> _TASK PROMPT_: Write out the entries verbatim and leave the images out of the copy.
BEGIN
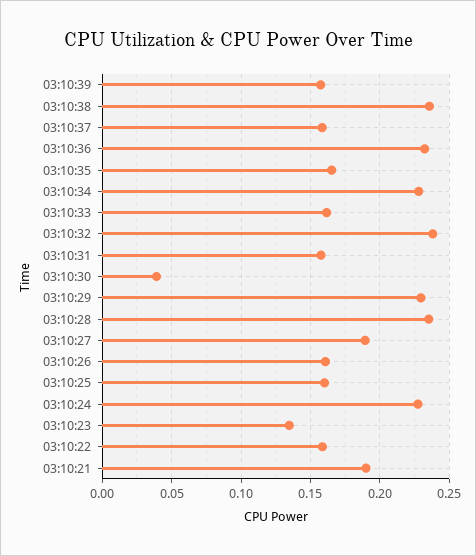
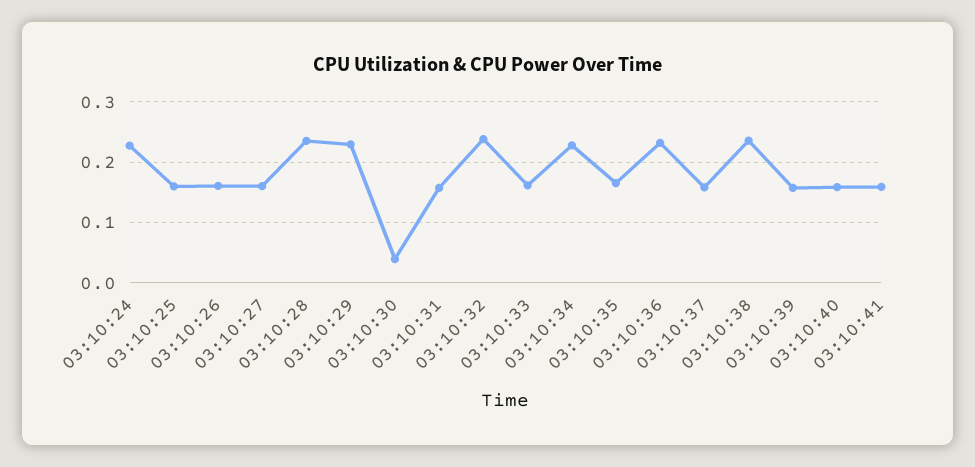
03:10:27: 0.19 -> 0.16
03:10:23: 0.135 -> none
03:10:22: 0.16 -> none
03:10:21: 0.19 -> none
03:10:40: none -> 0.16
03:10:41: none -> 0.16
END
> _ANSWER BELOW_:
03:10:27: 0.19 -> 0.16
03:10:23: 0.135 -> none
03:10:22: 0.16 -> none
03:10:21: 0.19 -> none
03:10:40: none -> 0.16
03:10:41: none -> 0.16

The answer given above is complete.